Aim of the exercise —
Please retype every record below exactly, leaving the pictures out.

____

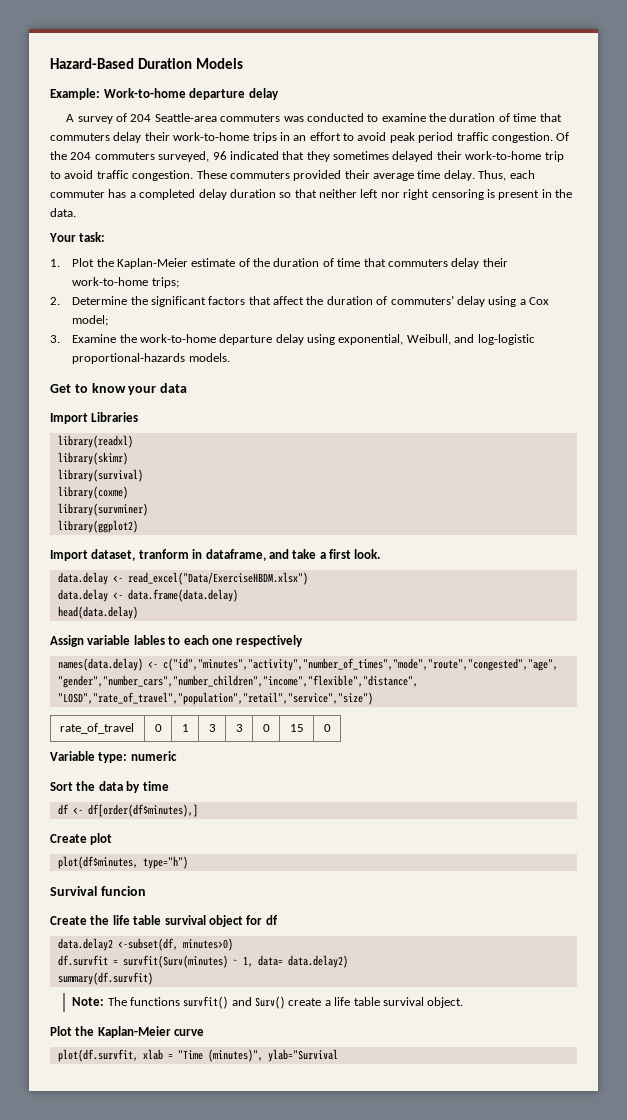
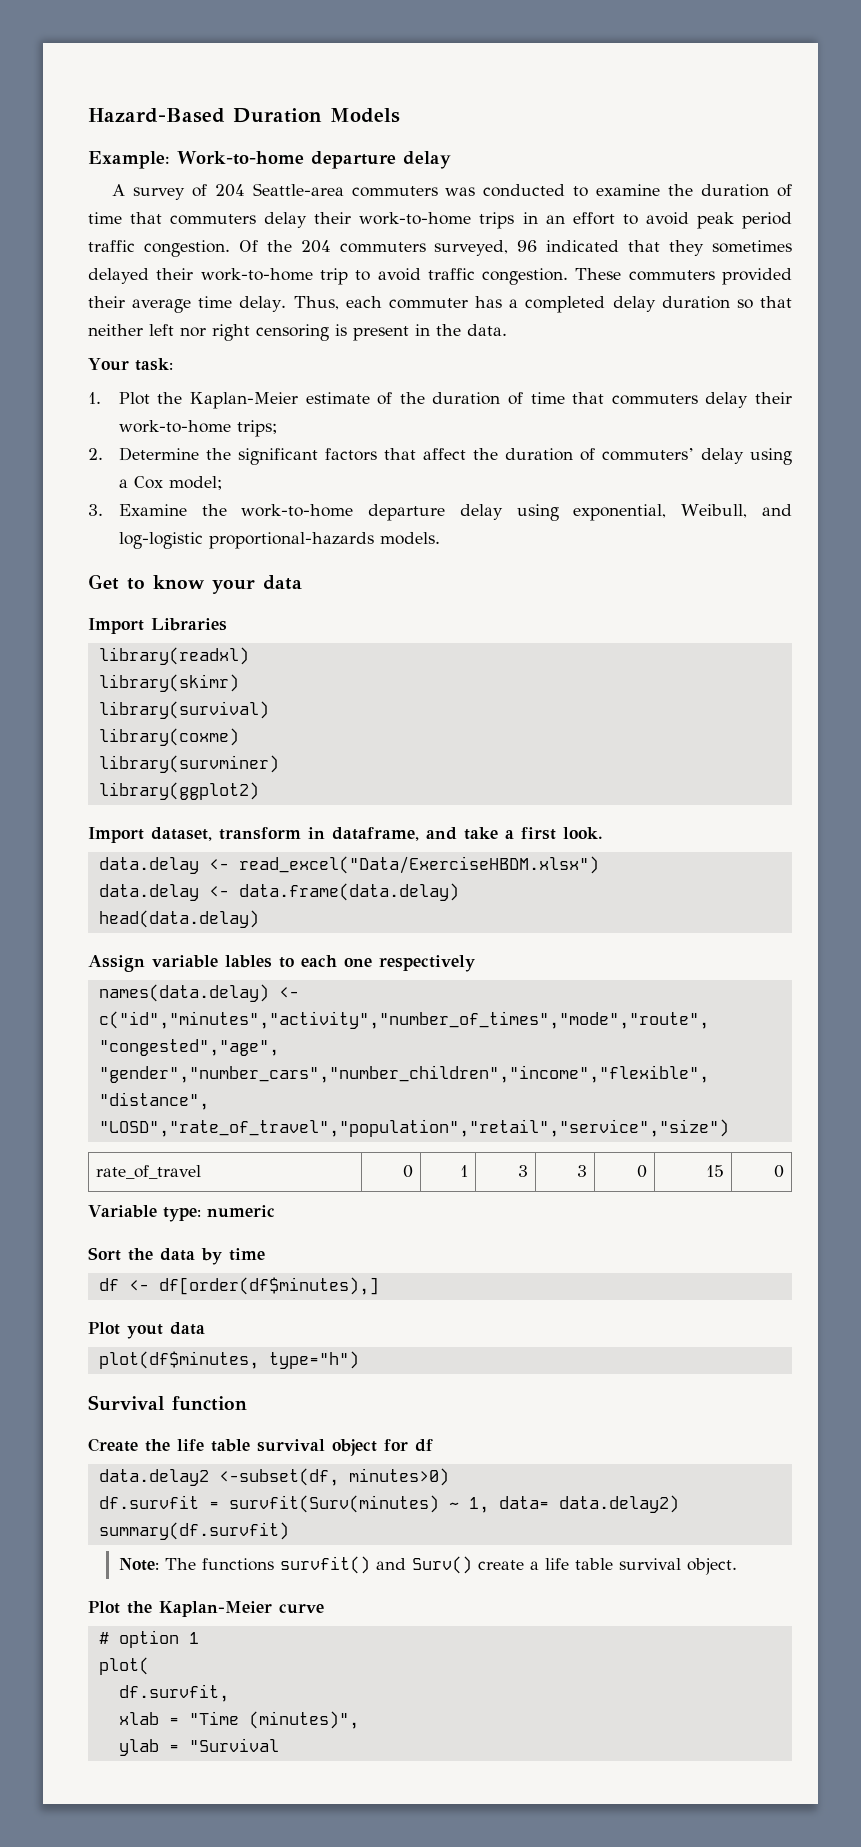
[138,549,189,559] tranform -> [219,827,301,840] transform
[50,833,113,845] Create plot -> [88,1322,205,1339] Plot yout data
[100,886,146,896] funcion -> [172,1396,247,1411] function
[57,1049,138,1062] plot(df.survfit, -> [98,1630,199,1648] [98,1657,149,1675] [118,1684,229,1702] # option 1 // plot( // df.survfit, //
[267,1049,338,1062] ylab="Survival -> [118,1738,279,1756] // ylab = "Survival

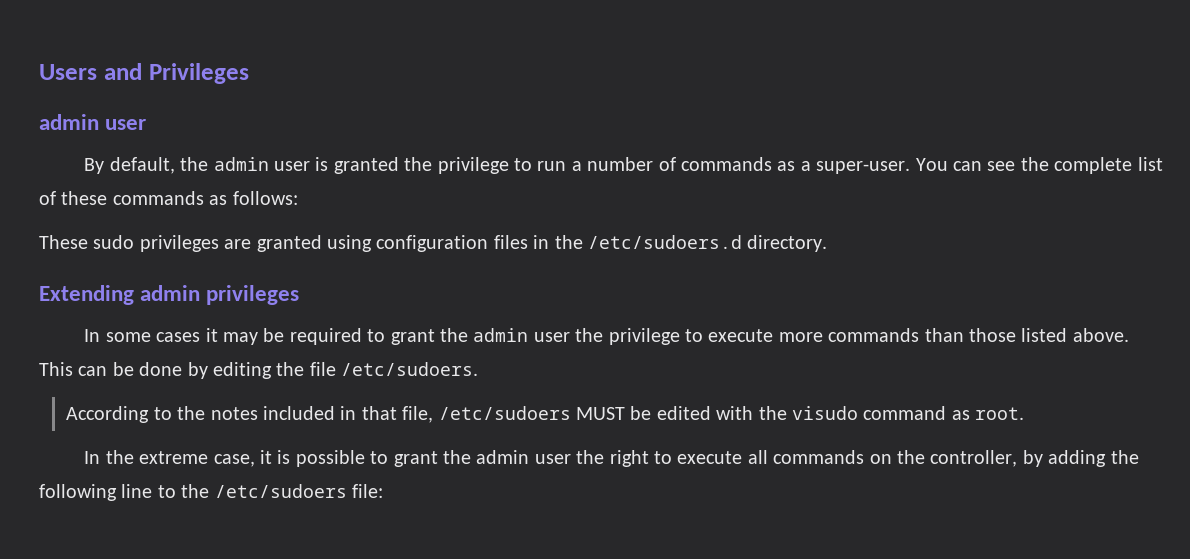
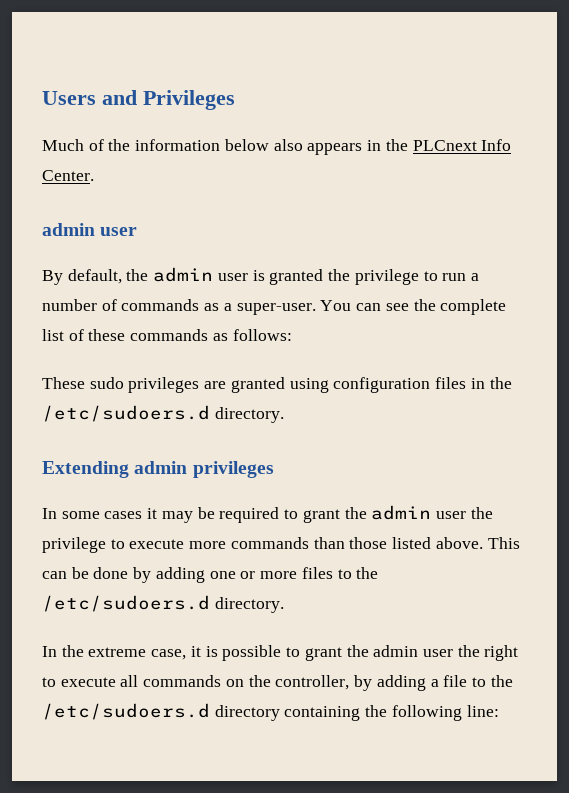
(249, 73) none -> [42,139,512,155] [42,170,94,181] // Much of the information below also appears in the PLCnext Info Center.
[213,362,479,379] [66,406,1025,423] editing the file /etc/sudoers. // According to the notes included in that file, /etc/sudoers MUST be edited with the visudo command as root. -> [155,567,379,583] [42,595,284,613] adding one or more files to the /etc/sudoers.d directory.
[1110,450,1139,464] [39,484,383,501] the following line to the /etc/sudoers file: -> [430,675,513,687] [42,703,499,721] a file to the /etc/sudoers.d directory containing the following line:

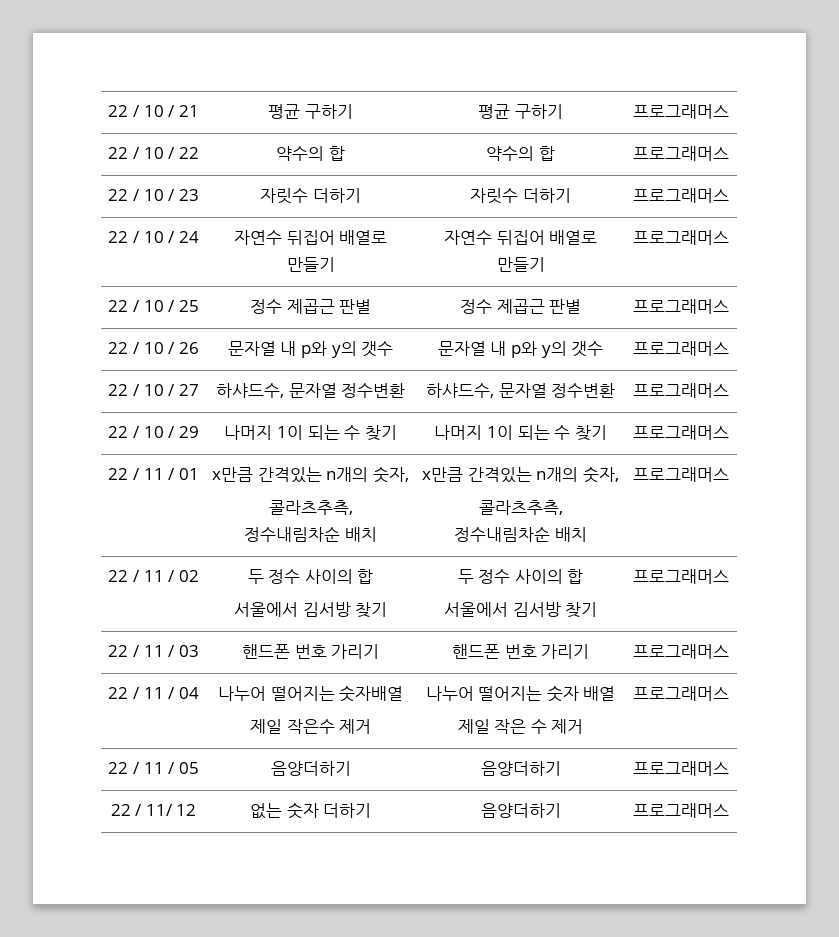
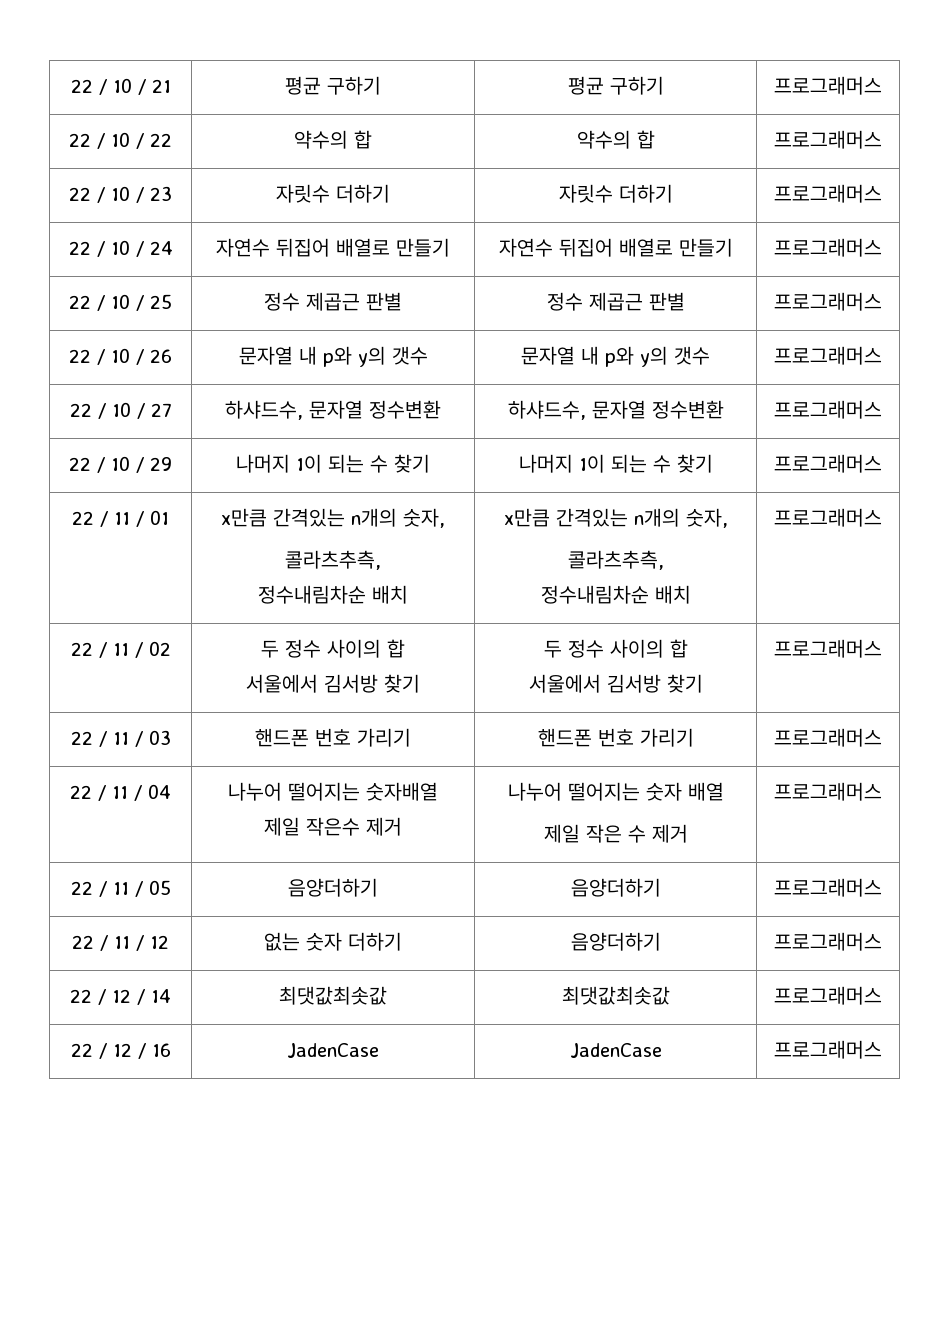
[145,804,173,816] 11/ -> [114,935,144,951] 11 /
(729, 810) none -> [70,989,171,1005] [279,986,387,1005] [561,986,670,1005] [774,986,882,1005] [70,1043,171,1059] [287,1043,379,1058] [569,1043,662,1058] [774,1040,882,1059] // 22 / 12 / 14 | 최댓값최솟값 | 최댓값최솟값 | 프로그래머스 // 22 / 12 / 16 | JadenCase | JadenCase | 프로그래머스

____

Reply to the task —
[138,549,189,559] tranform -> [219,827,301,840] transform
[50,833,113,845] Create plot -> [88,1322,205,1339] Plot yout data
[100,886,146,896] funcion -> [172,1396,247,1411] function
[57,1049,138,1062] plot(df.survfit, -> [98,1630,199,1648] [98,1657,149,1675] [118,1684,229,1702] # option 1 // plot( // df.survfit, //
[267,1049,338,1062] ylab="Survival -> [118,1738,279,1756] // ylab = "Survival

(249, 73) none -> [42,139,512,155] [42,170,94,181] // Much of the information below also appears in the PLCnext Info Center.
[213,362,479,379] [66,406,1025,423] editing the file /etc/sudoers. // According to the notes included in that file, /etc/sudoers MUST be edited with the visudo command as root. -> [155,567,379,583] [42,595,284,613] adding one or more files to the /etc/sudoers.d directory.
[1110,450,1139,464] [39,484,383,501] the following line to the /etc/sudoers file: -> [430,675,513,687] [42,703,499,721] a file to the /etc/sudoers.d directory containing the following line:

[145,804,173,816] 11/ -> [114,935,144,951] 11 /
(729, 810) none -> [70,989,171,1005] [279,986,387,1005] [561,986,670,1005] [774,986,882,1005] [70,1043,171,1059] [287,1043,379,1058] [569,1043,662,1058] [774,1040,882,1059] // 22 / 12 / 14 | 최댓값최솟값 | 최댓값최솟값 | 프로그래머스 // 22 / 12 / 16 | JadenCase | JadenCase | 프로그래머스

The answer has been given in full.